Only the lines from the beginning of the entries through the one with "0 2px,rgba(0,0,0,0) 2px" should be written out, please, exactly and without any pictures.

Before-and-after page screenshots
※

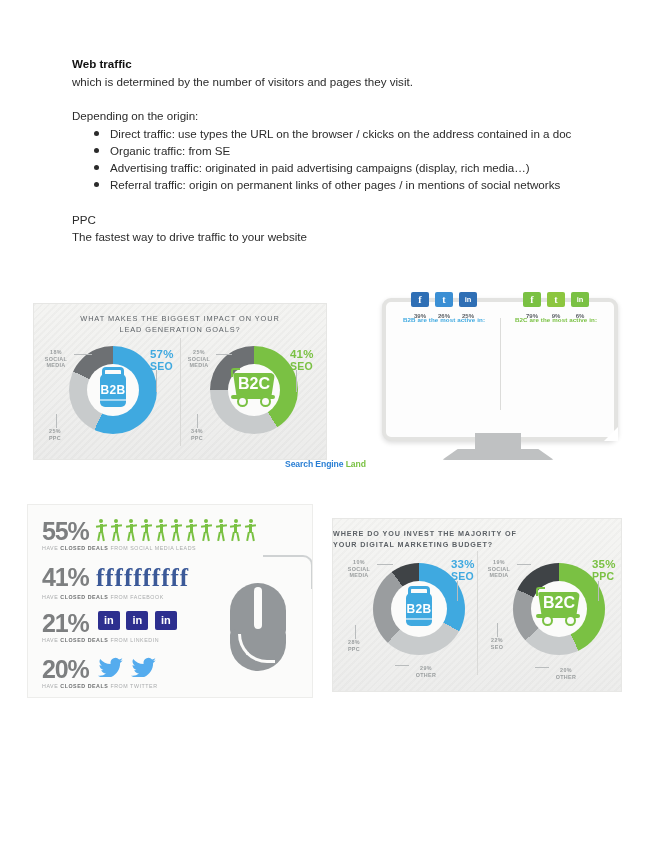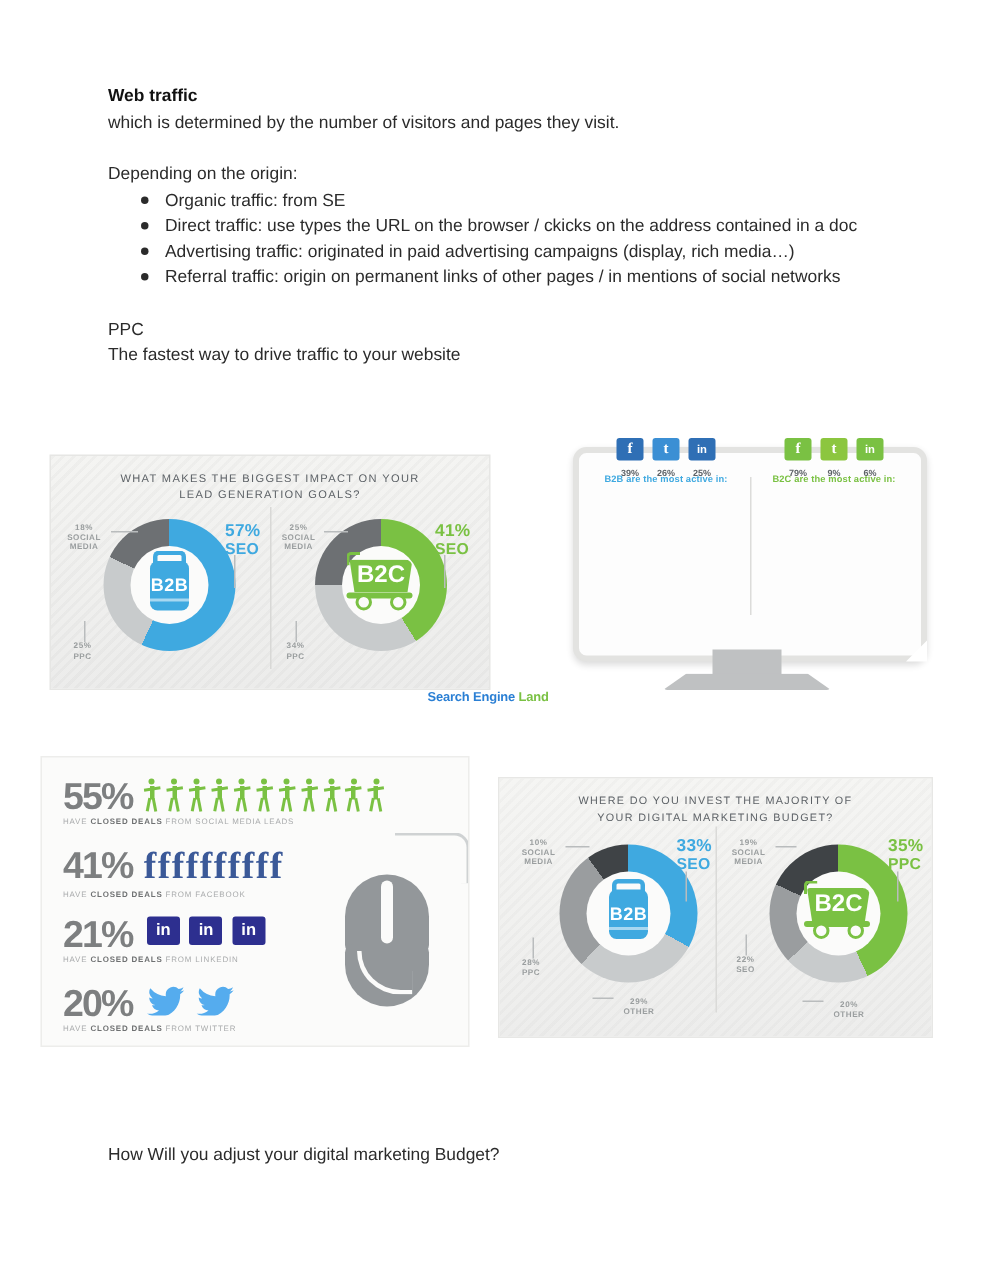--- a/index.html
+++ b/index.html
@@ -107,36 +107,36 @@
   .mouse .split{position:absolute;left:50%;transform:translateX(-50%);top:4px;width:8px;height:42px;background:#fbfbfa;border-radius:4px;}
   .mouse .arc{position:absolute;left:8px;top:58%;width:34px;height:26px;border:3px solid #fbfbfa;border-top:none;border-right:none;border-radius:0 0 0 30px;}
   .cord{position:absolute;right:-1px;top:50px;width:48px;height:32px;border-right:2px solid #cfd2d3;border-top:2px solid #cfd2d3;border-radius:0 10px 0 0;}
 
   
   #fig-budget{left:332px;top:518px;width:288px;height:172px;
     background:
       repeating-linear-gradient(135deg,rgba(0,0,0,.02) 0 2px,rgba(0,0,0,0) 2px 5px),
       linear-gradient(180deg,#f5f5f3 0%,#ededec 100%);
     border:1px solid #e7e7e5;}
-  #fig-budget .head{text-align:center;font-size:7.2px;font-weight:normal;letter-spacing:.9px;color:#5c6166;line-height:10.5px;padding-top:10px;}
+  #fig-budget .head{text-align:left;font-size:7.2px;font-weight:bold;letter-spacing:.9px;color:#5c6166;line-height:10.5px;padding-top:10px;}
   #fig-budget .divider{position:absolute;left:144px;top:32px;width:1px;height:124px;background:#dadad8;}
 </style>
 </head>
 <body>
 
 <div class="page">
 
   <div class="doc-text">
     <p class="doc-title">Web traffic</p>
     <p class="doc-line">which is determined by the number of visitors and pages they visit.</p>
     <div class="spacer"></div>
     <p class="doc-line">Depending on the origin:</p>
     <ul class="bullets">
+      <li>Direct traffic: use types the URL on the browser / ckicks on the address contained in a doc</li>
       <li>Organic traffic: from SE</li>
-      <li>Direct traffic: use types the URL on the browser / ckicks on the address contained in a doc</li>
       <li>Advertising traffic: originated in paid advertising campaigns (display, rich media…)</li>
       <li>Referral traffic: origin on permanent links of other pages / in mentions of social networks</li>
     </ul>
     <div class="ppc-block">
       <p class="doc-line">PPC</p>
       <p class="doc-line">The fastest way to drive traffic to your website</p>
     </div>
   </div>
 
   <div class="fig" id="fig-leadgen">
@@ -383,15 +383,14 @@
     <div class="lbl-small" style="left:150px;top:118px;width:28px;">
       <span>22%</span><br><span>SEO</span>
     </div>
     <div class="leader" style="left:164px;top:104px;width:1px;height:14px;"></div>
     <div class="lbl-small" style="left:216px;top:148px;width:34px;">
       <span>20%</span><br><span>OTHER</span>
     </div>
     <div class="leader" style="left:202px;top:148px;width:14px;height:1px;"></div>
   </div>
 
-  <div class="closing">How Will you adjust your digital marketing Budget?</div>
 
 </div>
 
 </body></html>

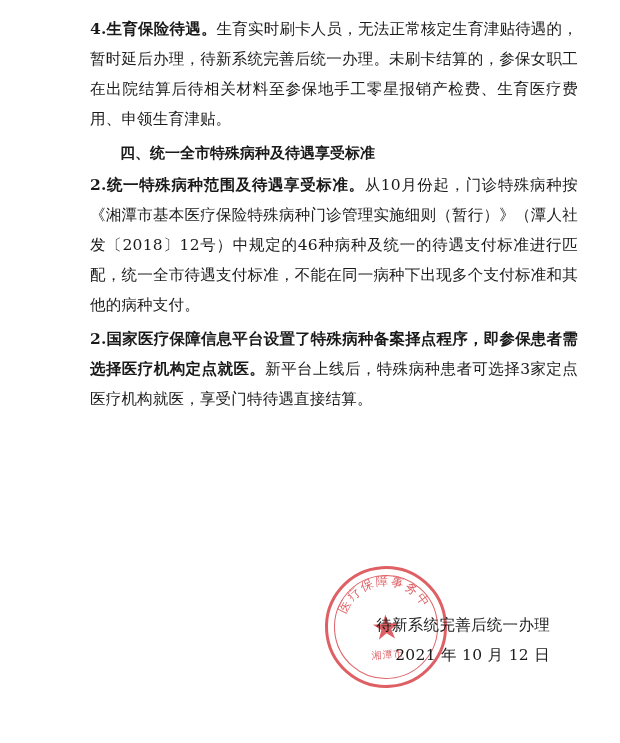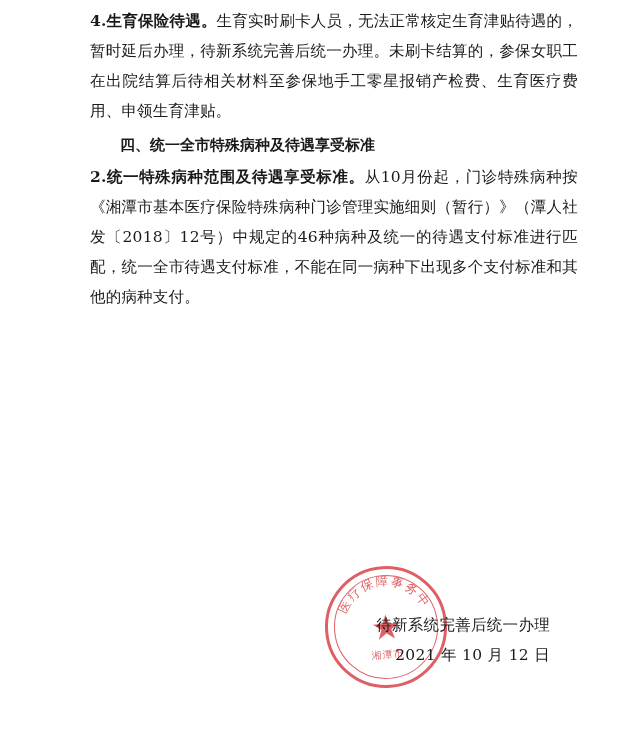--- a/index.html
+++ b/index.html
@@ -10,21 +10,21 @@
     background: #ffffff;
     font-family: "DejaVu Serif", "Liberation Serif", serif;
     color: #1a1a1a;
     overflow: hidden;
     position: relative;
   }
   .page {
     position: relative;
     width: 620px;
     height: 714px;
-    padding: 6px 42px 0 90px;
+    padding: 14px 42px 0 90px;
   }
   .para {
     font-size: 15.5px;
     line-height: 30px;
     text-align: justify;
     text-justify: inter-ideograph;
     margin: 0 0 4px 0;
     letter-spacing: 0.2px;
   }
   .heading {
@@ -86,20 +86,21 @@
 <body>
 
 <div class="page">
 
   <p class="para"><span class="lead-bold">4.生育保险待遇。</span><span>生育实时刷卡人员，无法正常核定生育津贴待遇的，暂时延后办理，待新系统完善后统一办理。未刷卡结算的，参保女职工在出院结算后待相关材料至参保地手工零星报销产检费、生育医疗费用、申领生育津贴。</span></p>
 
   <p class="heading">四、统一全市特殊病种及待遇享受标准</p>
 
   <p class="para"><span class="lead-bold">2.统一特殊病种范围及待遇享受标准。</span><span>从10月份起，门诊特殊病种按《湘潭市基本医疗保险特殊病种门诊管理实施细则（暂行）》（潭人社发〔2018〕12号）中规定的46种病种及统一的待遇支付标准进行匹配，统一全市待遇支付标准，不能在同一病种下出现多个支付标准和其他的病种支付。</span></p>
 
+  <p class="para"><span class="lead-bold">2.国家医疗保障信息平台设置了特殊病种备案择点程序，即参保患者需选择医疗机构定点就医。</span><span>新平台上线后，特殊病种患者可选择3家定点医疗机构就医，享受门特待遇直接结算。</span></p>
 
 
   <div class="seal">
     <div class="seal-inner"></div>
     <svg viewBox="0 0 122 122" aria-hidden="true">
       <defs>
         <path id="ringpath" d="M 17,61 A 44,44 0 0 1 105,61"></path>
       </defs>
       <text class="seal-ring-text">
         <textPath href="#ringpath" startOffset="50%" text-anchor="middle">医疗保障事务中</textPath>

※

WRITTEN ANSWER -
--- a/index.html
+++ b/index.html
@@ -107,36 +107,36 @@
   .mouse .split{position:absolute;left:50%;transform:translateX(-50%);top:4px;width:8px;height:42px;background:#fbfbfa;border-radius:4px;}
   .mouse .arc{position:absolute;left:8px;top:58%;width:34px;height:26px;border:3px solid #fbfbfa;border-top:none;border-right:none;border-radius:0 0 0 30px;}
   .cord{position:absolute;right:-1px;top:50px;width:48px;height:32px;border-right:2px solid #cfd2d3;border-top:2px solid #cfd2d3;border-radius:0 10px 0 0;}
 
   
   #fig-budget{left:332px;top:518px;width:288px;height:172px;
     background:
       repeating-linear-gradient(135deg,rgba(0,0,0,.02) 0 2px,rgba(0,0,0,0) 2px 5px),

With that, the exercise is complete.